Earlier this year, a serious bout of shingles forced Feinstein to miss nearly a hundred votes while she recovered at home in San Francisco. When she returned to Washington three months later, she appeared even more frail with lingering side effects from shingles that limited her ability to work. Feinstein might have hoped her return to work would silence calls for her to resign, but her obviously diminished state only fueled concerns that she was unable to do the job. 

Former aide Jim Lazarus believes her reasons for staying in office, rather than enjoying retirement, were intensely personal.

“I just don’t think she could see what else to do on a daily, weekly, monthly basis. She felt well enough and alert enough and strong enough to serve,” Lazarus said.

In the 2001 interview with CSPAN, Feinstein compared herself to the city’s symbol of resilience — the phoenix.

“You have to rise from your own ashes. You have to learn in the process. And you have to really care. Really care that the government serves the people. That the government is honest. And I really believe that to my depth,” she said.

An older white woman with a blue dress suit seen from the right profile, waist up.
Sen. Dianne Feinstein (D-Calif.) leaves the Senate Chamber following a vote in the US Capitol on Feb. 14, 2023 in Washington, DC, the day Feinstein announced that she will not seek reelection in 2024. (Chip Somodevilla/Getty Images)

Feinstein’s most enduring legacy may be that she opened more doors for women in politics.
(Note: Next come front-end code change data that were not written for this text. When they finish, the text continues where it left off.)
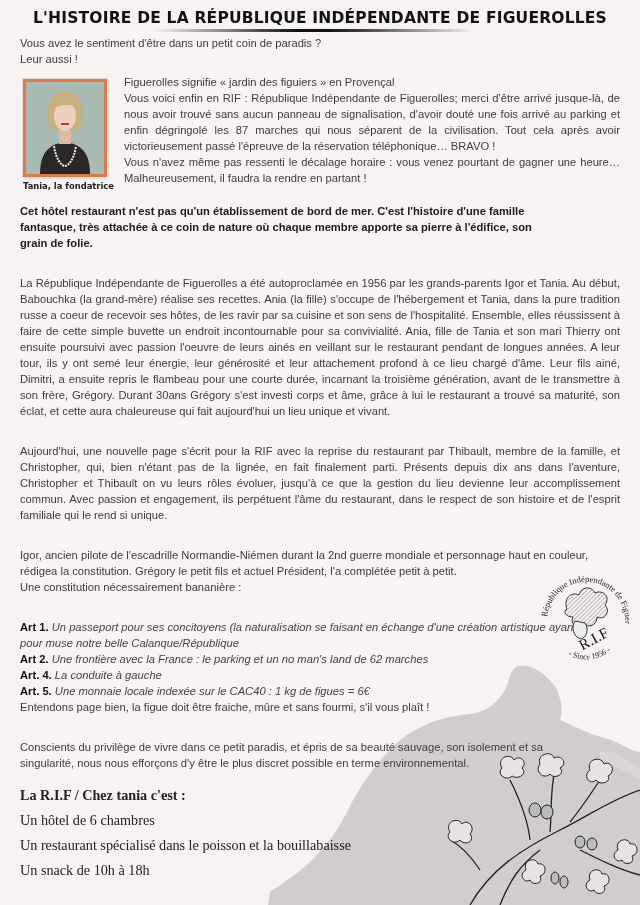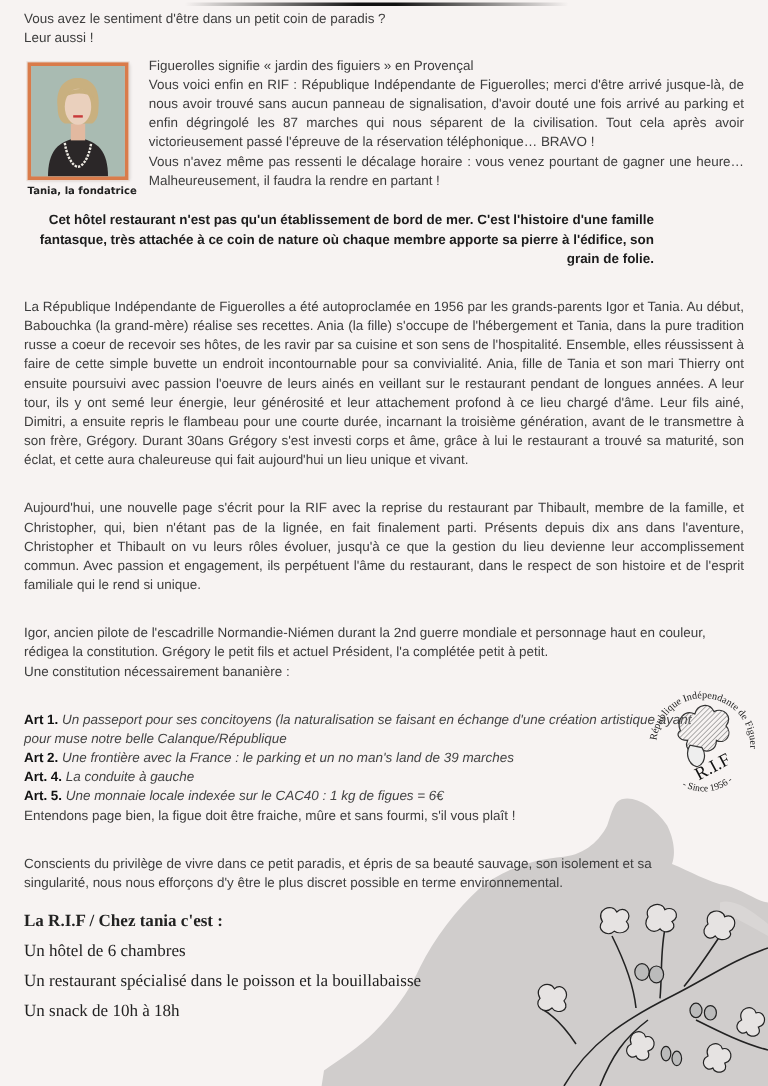--- a/index.html
+++ b/index.html
@@ -60,6 +60,7 @@
 </svg>
 
 <div class="page">
+  <h1 class="title">L'HISTOIRE DE LA RÉPUBLIQUE INDÉPENDANTE DE FIGUEROLLES</h1>
   <div class="title-rule"></div>
 
   <div class="intro">

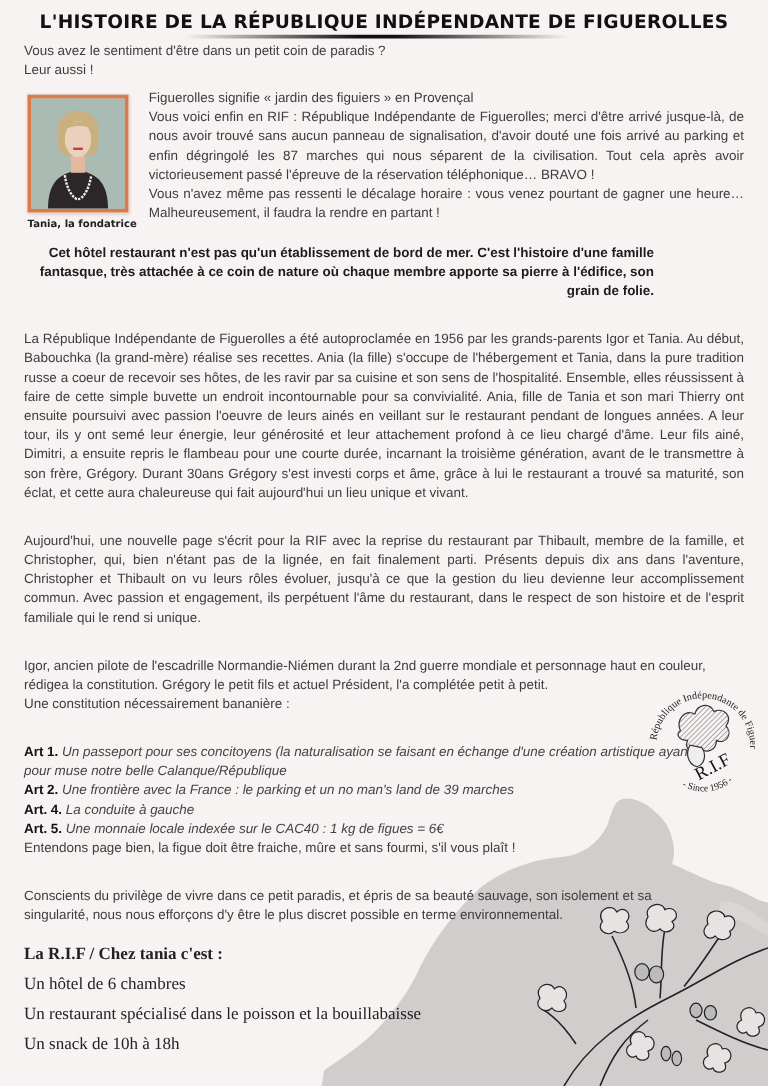--- a/index.html
+++ b/index.html
@@ -40,7 +40,6 @@
   .bold-par {
     margin-top: 12px; font-weight: bold; font-size: 11.2px; line-height: 16px; color: #1c1c1c;
     width: 525px;
-    text-align: right;
   }
   .block { margin-top: 24px; }
   .art-label { font-weight: bold; color: #111; }

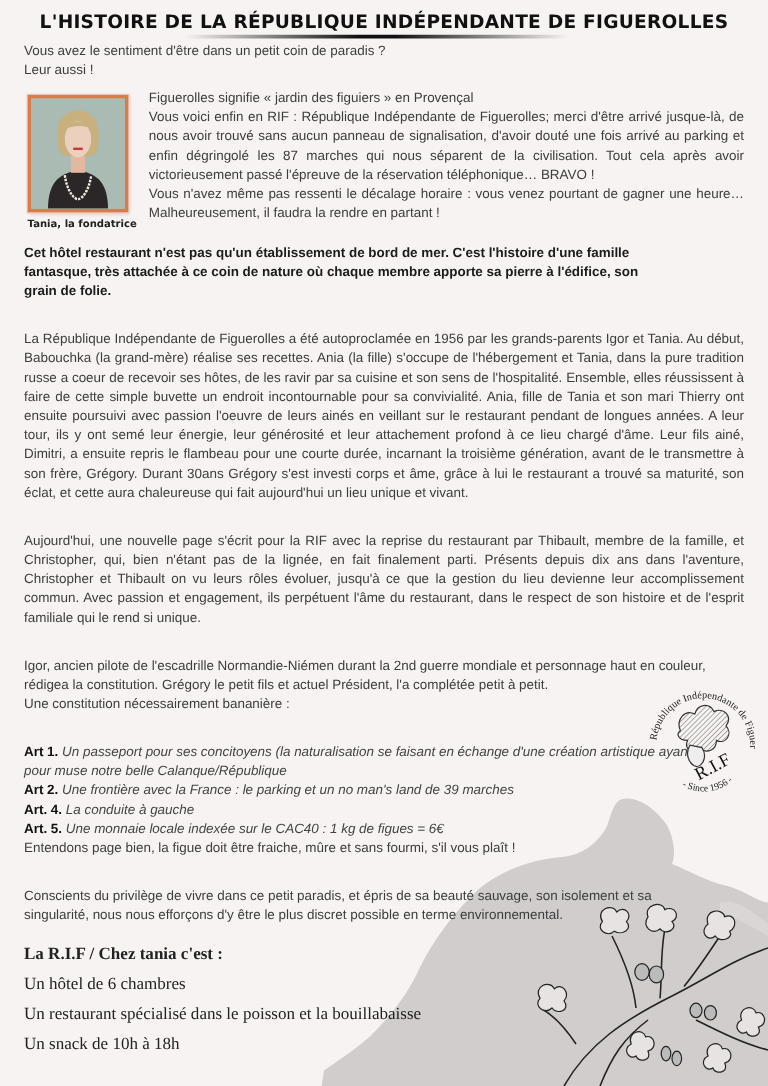--- a/index.html
+++ b/index.html
@@ -105,7 +105,7 @@
 
   <div class="block" style="width:580px;">
     <p class="txt"><span class="art-label">Art 1.</span> <span class="art-text">Un passeport pour ses concitoyens (la naturalisation se faisant en échange d'une création artistique ayant pour muse notre belle Calanque/République</span></p>
-    <p class="txt"><span class="art-label">Art 2.</span> <span class="art-text">Une frontière avec la France : le parking et un no man's land de 39 marches</span></p>
+    <p class="txt"><span class="art-label">Art 2.</span> <span class="art-text">Une frontière avec la France : le parking et un no man's land de 62 marches</span></p>
     <p class="txt"><span class="art-label">Art. 4.</span> <span class="art-text">La conduite à gauche</span></p>
     <p class="txt"><span class="art-label">Art. 5.</span> <span class="art-text">Une monnaie locale indexée sur le CAC40 : 1 kg de figues = 6€</span></p>
     <p class="txt">Entendons page bien, la figue doit être fraiche, mûre et sans fourmi, s'il vous plaît !</p>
Malia Cohen, who served on the San Francisco Board of Supervisors before becoming State Controller in 2022, remembers meeting Feinstein at City Hall on a third grade field trip, where Feinstein told her class one of them could be mayor one day.

“I believe that I’m standing on her shoulders. And I wouldn’t be here without her leadership,” Cohen said.

While some Democrats felt Feinstein was too moderate and stayed in office too long, she’ll also be remembered as a woman who led her city through moments of extraordinary grief and crises, and became an effective champion for important national issues in the U.S. Senate.